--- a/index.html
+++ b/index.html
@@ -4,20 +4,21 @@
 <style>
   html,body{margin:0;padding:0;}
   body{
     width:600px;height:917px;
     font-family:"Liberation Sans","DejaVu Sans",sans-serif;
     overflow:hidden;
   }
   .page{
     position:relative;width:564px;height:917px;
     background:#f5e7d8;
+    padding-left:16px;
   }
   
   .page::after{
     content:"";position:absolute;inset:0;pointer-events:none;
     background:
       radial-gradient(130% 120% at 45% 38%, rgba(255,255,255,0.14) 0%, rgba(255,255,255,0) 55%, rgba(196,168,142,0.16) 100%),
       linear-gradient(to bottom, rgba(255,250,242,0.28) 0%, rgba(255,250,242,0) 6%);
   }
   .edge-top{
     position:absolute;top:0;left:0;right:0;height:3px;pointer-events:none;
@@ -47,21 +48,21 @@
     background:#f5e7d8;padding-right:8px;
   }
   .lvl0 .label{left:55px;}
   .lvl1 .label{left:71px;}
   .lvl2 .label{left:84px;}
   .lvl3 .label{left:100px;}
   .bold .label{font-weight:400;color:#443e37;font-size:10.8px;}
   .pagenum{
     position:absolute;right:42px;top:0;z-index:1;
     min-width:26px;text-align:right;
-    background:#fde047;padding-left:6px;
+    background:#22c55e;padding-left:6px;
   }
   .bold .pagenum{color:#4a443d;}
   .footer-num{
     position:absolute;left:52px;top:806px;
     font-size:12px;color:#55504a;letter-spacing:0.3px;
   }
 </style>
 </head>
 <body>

* * *

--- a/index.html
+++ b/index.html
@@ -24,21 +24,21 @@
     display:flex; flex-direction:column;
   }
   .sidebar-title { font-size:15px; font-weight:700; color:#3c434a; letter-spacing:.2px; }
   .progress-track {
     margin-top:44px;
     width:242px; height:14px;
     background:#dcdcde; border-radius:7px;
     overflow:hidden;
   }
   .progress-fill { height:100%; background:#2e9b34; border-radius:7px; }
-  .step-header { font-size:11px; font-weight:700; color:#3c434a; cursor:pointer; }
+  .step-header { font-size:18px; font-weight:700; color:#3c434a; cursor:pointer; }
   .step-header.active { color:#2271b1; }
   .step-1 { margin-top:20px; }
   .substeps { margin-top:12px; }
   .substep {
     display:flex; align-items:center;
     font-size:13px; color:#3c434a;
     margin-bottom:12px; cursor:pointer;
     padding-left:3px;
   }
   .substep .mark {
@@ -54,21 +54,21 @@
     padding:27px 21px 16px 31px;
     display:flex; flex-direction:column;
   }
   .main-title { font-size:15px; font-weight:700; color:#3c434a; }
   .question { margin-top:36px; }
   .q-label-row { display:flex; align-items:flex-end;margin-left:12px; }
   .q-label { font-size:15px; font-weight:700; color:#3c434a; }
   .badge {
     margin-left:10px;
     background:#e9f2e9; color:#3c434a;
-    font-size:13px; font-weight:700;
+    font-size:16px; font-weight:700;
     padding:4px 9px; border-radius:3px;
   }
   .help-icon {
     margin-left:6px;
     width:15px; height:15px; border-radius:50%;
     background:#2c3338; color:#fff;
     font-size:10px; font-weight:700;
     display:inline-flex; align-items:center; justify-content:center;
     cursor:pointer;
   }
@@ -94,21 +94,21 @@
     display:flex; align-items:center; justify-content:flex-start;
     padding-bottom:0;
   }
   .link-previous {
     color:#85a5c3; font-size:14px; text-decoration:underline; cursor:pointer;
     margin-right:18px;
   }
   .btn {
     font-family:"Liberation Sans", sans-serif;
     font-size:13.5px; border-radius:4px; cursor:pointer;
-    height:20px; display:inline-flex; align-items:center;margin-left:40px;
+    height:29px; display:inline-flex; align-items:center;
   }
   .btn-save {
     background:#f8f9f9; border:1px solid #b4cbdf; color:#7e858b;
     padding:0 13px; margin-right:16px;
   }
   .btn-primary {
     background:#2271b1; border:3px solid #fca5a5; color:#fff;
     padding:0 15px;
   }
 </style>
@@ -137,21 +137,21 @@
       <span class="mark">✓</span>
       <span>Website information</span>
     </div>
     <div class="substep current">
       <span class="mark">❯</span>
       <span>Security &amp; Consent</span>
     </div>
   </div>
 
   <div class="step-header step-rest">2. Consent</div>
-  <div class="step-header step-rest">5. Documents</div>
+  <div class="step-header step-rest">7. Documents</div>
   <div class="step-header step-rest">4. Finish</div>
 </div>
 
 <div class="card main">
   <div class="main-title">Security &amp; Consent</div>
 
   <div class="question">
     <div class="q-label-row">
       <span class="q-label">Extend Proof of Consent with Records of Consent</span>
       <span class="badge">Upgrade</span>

Exercise directions = Show a copy of each line from the records above in which the string "events" occurs.

The answer =
     content:"";position:absolute;inset:0;pointer-events:none;
     position:absolute;top:0;left:0;right:0;height:3px;pointer-events:none;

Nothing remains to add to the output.